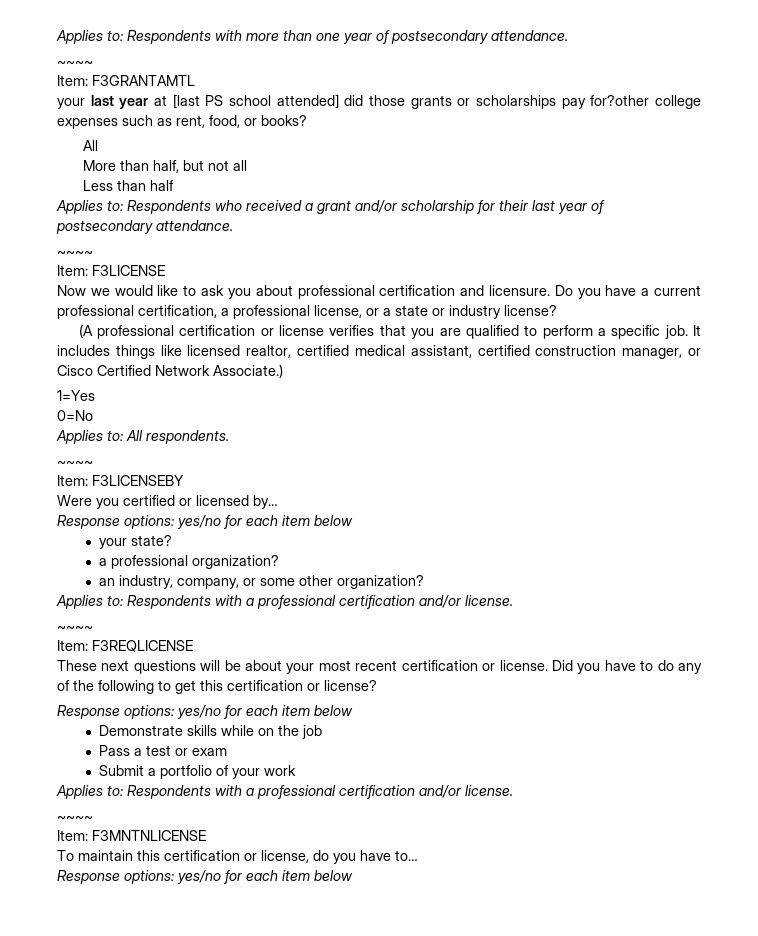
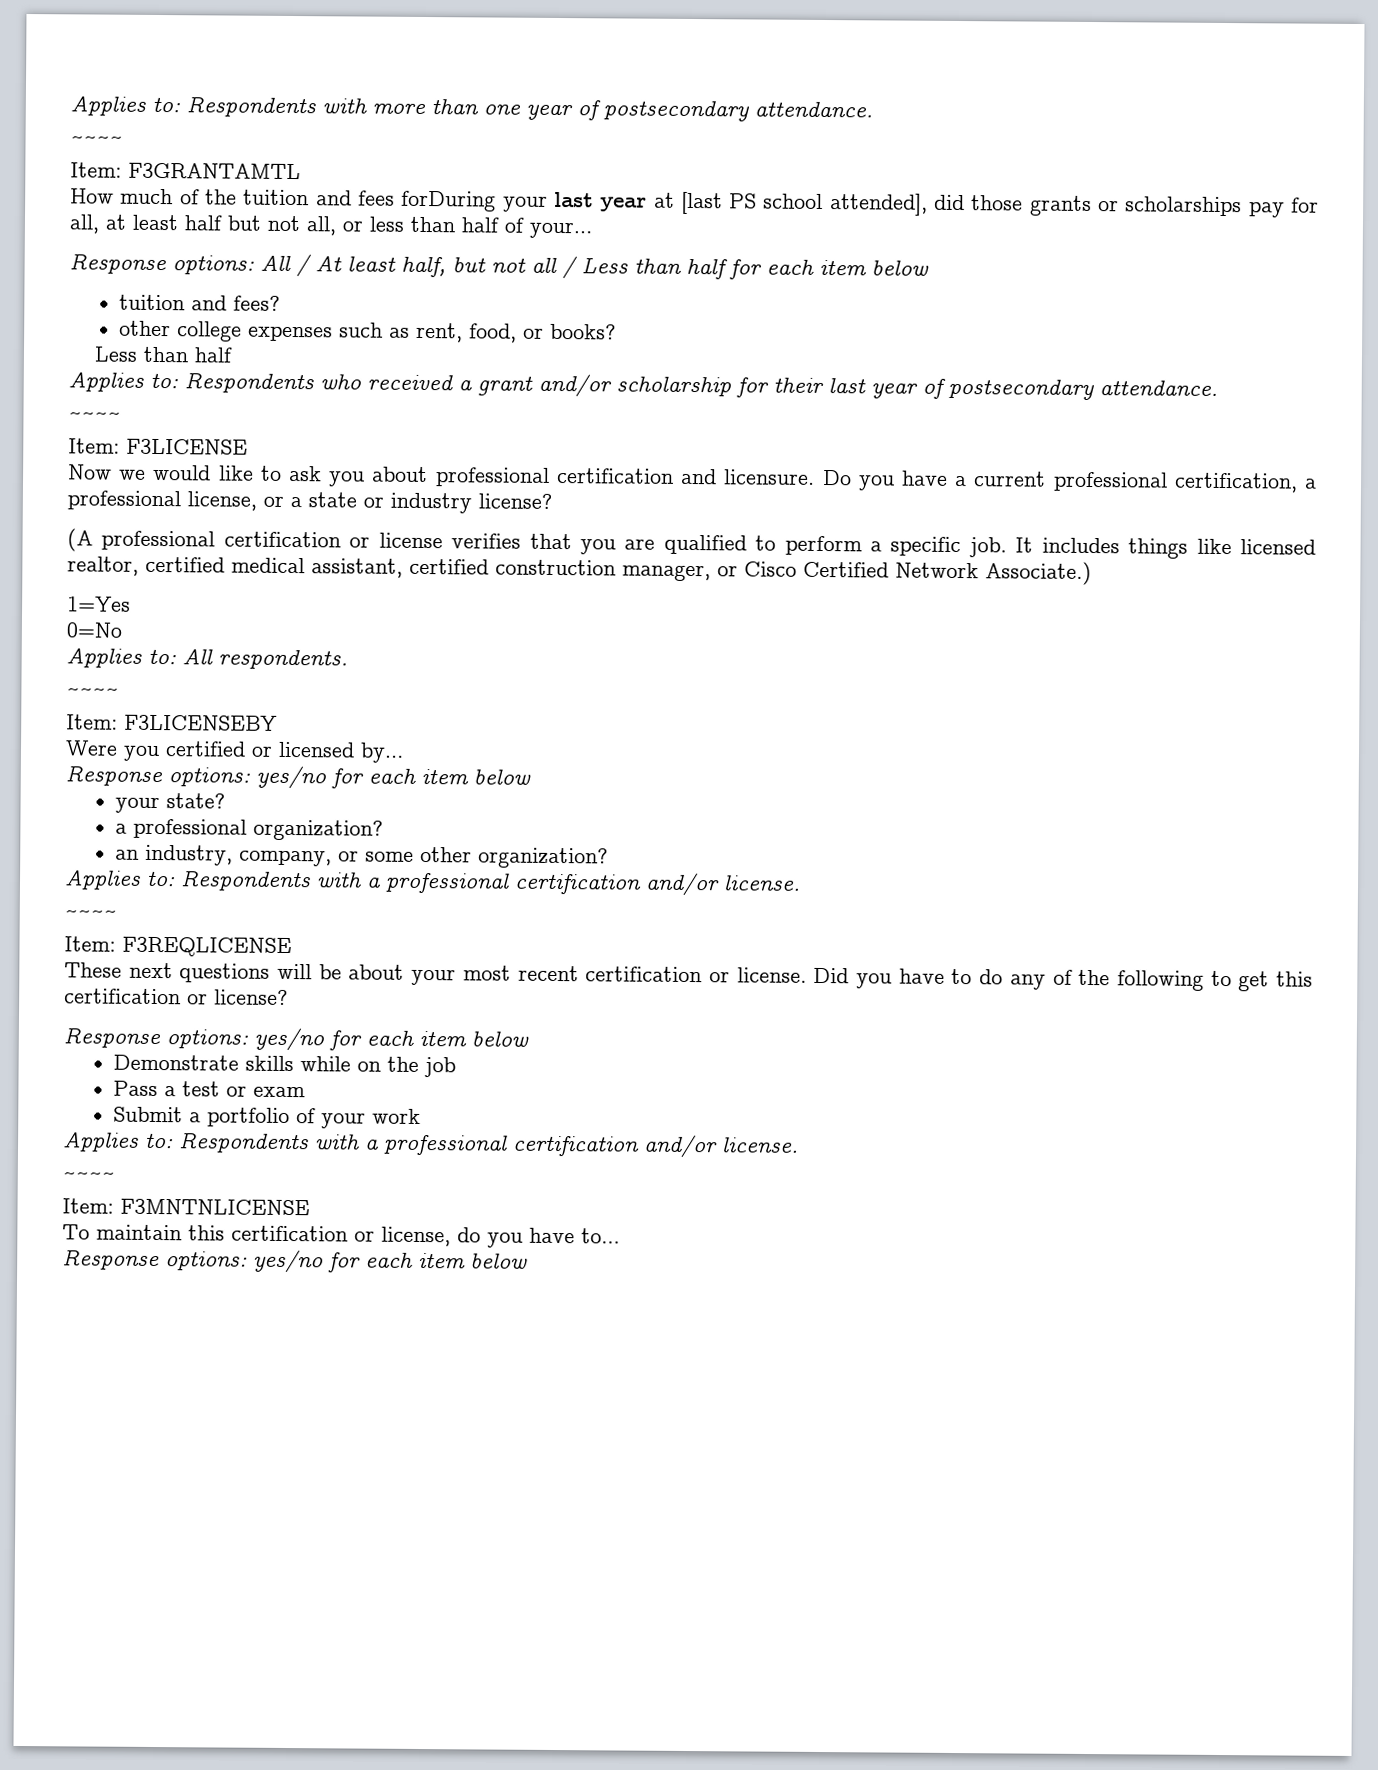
- your last year at [last PS school attended] did those grants or scholarships pay for?other college expenses such as rent, food, or books?
- All
- More than half, but not all
+ How much of the tuition and fees forDuring your last year at [last PS school attended], did those grants or scholarships pay for all, at least half but not all, or less than half of your…
+ Response options: All / At least half, but not all / Less than half for each item below
+ tuition and fees?
+ other college expenses such as rent, food, or books?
++++
**Your assignment**
Scan the records for the string "grants" and show every line that contains it.

**Exercise output**
- your last year at [last PS school attended] did those grants or scholarships pay for?other college expenses such as rent, food, or books?
+ How much of the tuition and fees forDuring your last year at [last PS school attended], did those grants or scholarships pay for all, at least half but not all, or less than half of your…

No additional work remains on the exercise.